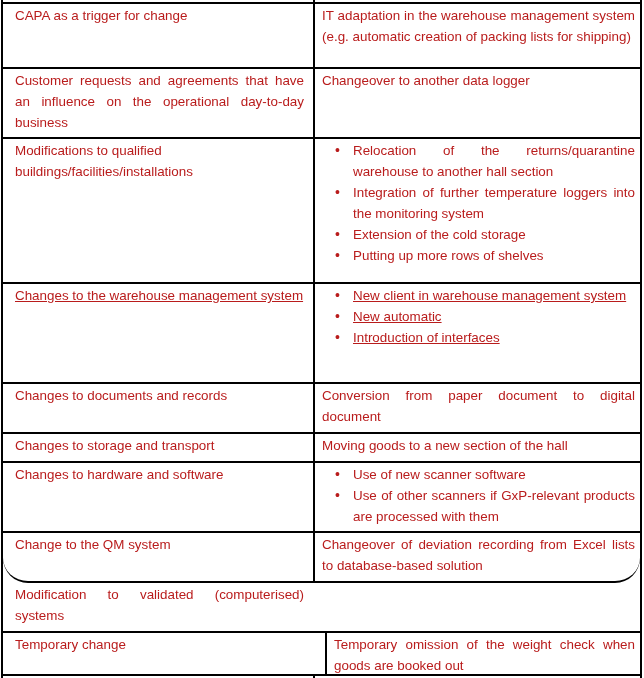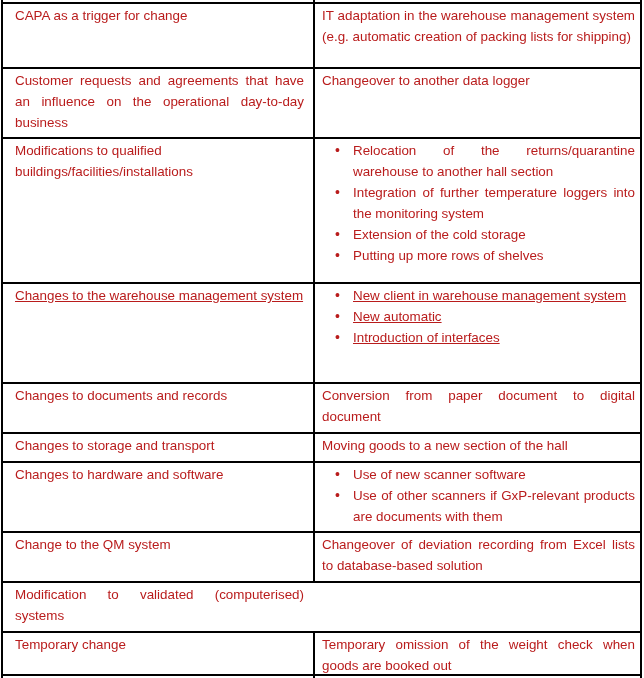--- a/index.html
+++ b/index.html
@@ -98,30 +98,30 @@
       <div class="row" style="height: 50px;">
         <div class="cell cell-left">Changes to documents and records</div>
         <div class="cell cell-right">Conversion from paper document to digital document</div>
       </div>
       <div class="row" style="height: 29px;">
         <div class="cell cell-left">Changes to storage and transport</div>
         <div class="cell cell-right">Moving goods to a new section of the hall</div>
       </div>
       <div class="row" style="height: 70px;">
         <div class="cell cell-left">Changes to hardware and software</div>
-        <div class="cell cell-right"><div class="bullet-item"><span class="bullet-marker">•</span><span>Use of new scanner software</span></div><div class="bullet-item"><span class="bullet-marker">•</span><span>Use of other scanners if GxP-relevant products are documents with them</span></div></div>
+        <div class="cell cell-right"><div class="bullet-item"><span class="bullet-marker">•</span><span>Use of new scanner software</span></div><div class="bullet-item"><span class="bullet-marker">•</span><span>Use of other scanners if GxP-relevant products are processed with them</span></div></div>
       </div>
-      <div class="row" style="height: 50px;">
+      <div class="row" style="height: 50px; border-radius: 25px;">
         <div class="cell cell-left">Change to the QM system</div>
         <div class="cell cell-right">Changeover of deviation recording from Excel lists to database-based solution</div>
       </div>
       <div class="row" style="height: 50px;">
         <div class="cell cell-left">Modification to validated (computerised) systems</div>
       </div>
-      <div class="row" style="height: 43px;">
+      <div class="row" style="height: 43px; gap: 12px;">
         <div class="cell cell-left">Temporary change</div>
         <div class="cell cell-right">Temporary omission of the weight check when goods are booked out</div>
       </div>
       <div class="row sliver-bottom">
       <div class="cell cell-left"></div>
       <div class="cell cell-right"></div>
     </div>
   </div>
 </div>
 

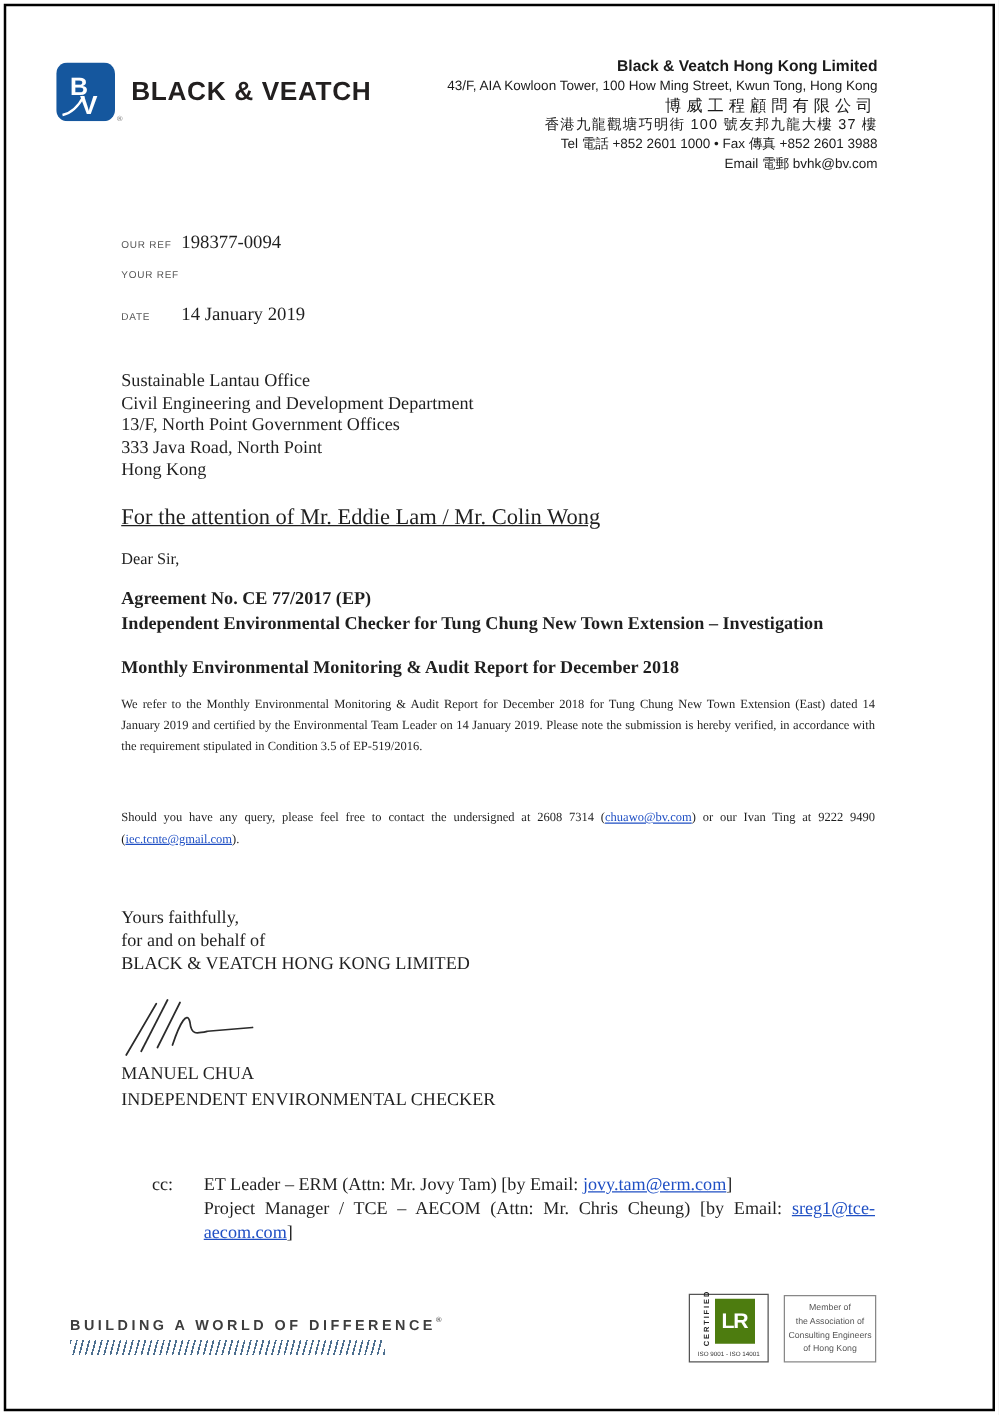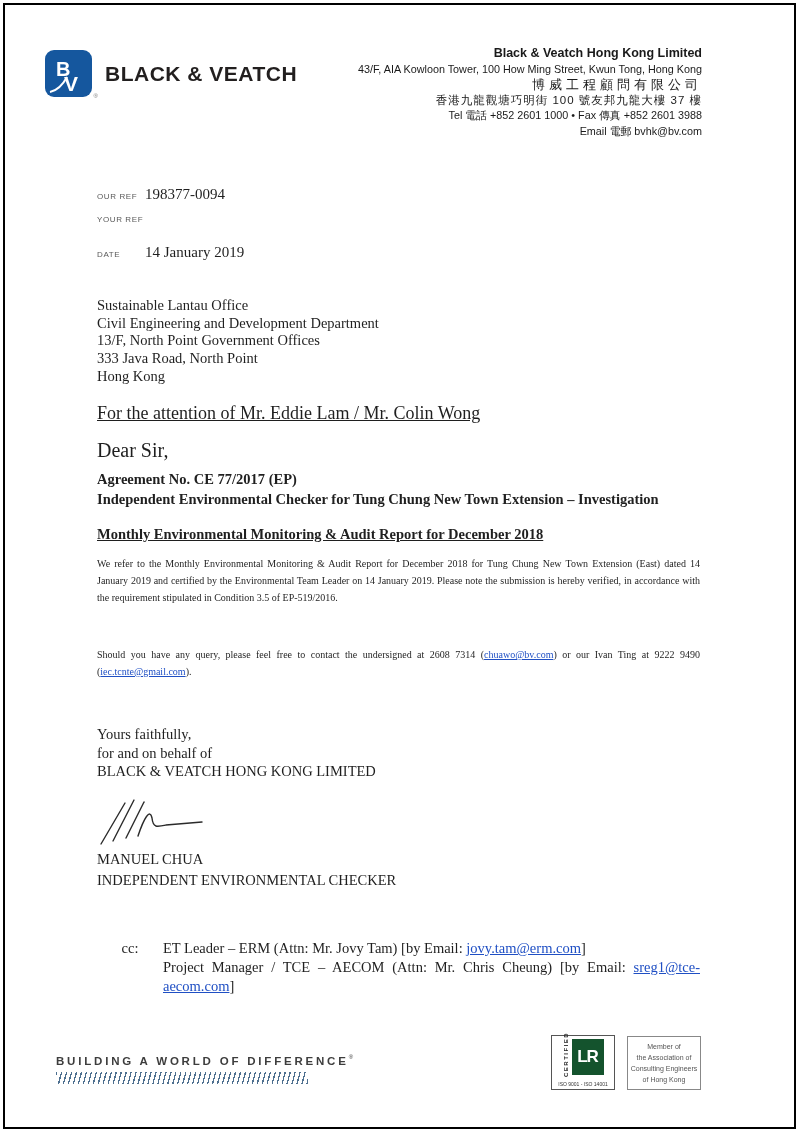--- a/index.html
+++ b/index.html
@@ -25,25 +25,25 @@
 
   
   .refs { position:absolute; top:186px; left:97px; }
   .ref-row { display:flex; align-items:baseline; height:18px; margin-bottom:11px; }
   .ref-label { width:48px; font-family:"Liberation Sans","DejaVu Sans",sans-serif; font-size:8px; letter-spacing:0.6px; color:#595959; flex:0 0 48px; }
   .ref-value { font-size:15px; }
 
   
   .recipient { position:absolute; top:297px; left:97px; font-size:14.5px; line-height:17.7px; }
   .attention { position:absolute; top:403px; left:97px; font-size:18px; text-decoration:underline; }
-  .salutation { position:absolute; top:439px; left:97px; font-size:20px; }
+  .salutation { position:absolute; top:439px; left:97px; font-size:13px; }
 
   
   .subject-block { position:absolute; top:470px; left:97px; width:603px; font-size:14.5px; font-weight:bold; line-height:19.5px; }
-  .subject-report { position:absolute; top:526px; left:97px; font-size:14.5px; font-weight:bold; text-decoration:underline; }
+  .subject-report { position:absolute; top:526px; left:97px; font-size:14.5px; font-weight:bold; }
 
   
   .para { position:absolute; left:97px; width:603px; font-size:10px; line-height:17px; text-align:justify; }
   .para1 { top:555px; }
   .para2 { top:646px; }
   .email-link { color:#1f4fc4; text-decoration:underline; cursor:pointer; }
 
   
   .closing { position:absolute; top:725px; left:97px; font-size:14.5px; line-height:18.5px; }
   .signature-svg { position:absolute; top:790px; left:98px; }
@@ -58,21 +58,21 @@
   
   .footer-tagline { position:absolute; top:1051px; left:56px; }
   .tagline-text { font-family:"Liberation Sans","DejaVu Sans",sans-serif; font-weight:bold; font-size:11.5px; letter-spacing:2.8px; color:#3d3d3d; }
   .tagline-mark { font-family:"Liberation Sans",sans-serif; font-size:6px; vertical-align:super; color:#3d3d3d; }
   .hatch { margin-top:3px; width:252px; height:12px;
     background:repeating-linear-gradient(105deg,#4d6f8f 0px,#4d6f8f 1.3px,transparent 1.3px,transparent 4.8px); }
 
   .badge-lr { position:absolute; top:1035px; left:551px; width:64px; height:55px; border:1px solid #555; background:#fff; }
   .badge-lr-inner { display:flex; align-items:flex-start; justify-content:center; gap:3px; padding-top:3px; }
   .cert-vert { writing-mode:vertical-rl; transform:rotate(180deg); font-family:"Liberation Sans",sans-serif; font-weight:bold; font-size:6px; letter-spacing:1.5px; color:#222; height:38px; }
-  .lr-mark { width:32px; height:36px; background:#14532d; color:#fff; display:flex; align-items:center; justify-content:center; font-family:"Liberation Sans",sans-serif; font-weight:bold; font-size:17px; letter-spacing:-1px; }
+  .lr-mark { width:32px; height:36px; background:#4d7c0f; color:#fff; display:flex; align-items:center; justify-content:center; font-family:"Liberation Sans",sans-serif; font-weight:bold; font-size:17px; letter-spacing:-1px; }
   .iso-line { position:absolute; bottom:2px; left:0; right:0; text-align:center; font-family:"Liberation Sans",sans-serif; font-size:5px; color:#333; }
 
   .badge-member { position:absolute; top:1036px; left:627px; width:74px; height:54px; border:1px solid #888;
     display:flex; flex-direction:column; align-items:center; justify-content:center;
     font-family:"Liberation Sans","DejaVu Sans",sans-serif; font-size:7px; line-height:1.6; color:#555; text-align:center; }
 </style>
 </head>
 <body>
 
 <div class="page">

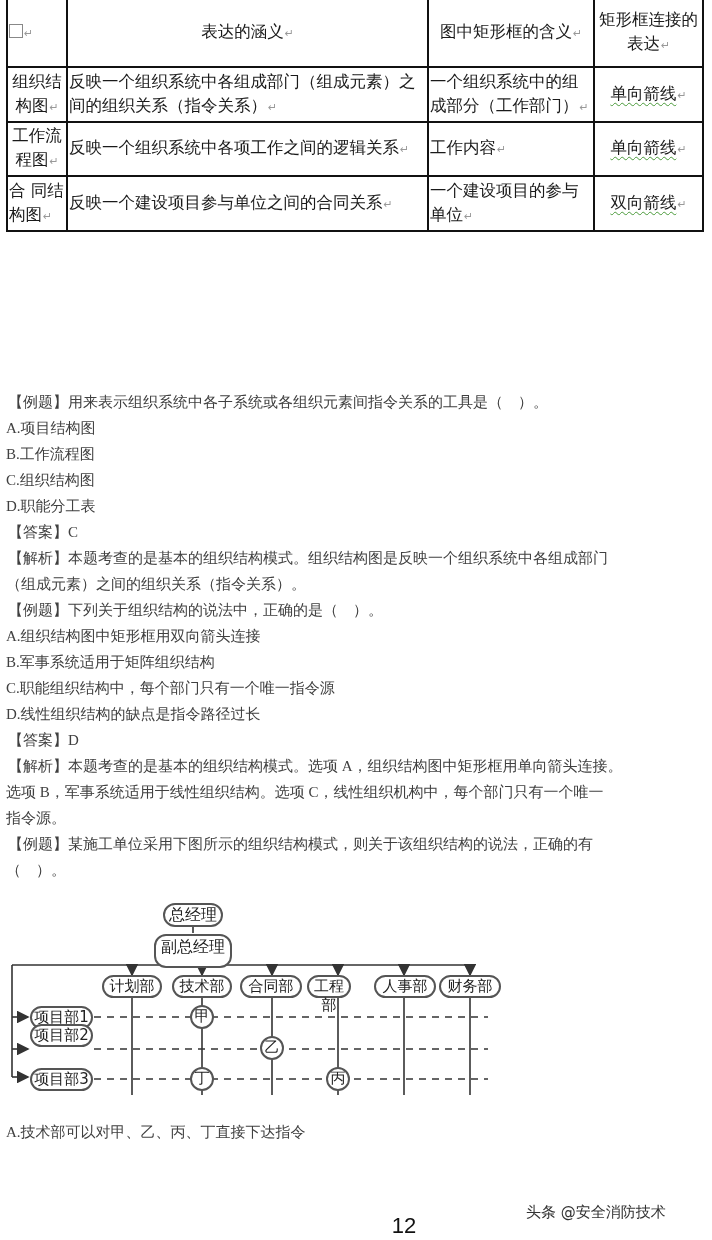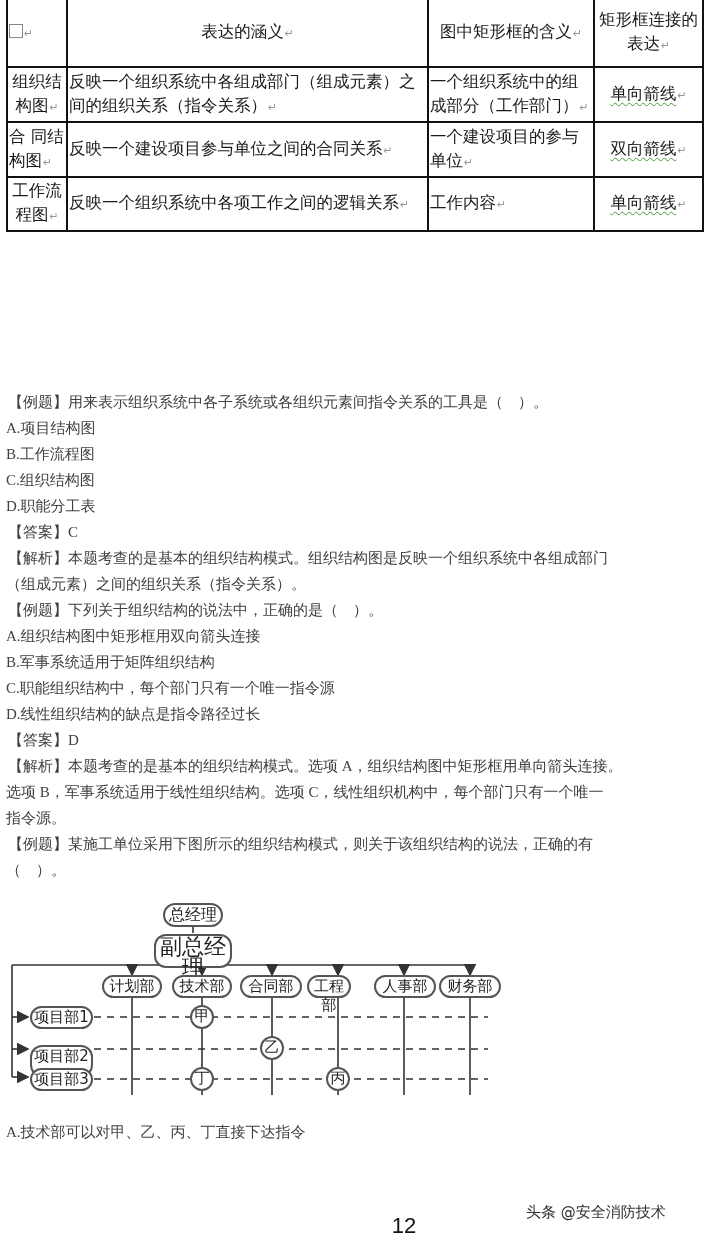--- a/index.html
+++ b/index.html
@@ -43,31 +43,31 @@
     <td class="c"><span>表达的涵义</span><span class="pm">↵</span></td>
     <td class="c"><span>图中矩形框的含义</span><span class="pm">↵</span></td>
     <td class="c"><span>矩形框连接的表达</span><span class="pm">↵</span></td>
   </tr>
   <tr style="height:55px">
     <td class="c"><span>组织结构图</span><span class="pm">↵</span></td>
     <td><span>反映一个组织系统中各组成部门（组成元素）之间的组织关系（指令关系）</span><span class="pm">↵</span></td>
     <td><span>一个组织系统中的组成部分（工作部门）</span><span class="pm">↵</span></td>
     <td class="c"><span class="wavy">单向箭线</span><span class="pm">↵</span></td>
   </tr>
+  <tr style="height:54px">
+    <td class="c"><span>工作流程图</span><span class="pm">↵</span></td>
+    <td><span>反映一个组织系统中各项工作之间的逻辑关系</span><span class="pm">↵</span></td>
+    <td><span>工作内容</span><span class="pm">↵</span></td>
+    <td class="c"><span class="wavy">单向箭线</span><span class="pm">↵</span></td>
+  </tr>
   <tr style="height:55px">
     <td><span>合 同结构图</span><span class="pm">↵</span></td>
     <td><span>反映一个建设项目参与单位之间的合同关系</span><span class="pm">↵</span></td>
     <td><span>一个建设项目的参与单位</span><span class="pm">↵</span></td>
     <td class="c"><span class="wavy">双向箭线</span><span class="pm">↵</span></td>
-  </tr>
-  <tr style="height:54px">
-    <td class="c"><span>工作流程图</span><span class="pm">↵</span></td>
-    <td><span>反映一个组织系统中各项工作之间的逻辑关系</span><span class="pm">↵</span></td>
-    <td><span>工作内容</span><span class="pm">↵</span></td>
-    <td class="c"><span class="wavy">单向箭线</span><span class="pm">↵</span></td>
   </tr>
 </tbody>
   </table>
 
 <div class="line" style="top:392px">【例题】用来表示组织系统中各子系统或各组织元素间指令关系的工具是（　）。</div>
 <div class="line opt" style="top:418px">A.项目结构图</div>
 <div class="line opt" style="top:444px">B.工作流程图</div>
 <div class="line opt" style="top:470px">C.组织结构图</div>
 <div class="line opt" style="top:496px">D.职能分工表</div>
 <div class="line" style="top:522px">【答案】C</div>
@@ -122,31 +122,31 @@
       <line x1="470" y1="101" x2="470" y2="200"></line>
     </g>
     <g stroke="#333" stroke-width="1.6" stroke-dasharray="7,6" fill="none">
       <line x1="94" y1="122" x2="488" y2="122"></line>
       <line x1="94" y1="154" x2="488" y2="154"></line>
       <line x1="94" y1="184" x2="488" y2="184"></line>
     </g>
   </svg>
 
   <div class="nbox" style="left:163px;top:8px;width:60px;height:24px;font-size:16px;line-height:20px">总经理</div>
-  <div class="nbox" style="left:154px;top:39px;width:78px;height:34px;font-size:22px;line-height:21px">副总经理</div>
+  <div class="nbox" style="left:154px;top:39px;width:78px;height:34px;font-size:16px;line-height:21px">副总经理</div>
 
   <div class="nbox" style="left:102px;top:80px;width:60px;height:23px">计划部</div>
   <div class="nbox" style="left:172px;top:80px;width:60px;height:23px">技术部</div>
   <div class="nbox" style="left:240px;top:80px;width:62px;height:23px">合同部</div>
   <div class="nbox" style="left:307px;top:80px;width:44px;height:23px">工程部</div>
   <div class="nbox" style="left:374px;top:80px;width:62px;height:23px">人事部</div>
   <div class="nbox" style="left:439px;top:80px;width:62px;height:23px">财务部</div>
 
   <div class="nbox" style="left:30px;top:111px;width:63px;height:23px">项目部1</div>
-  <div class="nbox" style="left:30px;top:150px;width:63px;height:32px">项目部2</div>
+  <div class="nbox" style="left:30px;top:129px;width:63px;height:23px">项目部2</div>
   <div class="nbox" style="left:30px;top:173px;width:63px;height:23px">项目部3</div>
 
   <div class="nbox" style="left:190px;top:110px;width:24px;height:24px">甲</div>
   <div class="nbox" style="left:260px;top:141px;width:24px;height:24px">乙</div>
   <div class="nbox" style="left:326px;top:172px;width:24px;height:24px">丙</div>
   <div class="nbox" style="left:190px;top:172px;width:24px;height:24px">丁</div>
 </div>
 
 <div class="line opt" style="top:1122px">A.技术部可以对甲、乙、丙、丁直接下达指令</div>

===============

:: WHAT TO WORK ON ::
Output, from the data above, the lines from the line with "position:absolute; top:403px; left:97px;" to the line with "position:absolute; top:470px; left:97px;" exactly as they stand, both ends included and nothing else.

:: WRITTEN RESPONSE ::
   .attention { position:absolute; top:403px; left:97px; font-size:18px; text-decoration:underline; }
-  .salutation { position:absolute; top:439px; left:97px; font-size:20px; }
+  .salutation { position:absolute; top:439px; left:97px; font-size:13px; }
 
   
   .subject-block { position:absolute; top:470px; left:97px; width:603px; font-size:14.5px; font-weight:bold; line-height:19.5px; }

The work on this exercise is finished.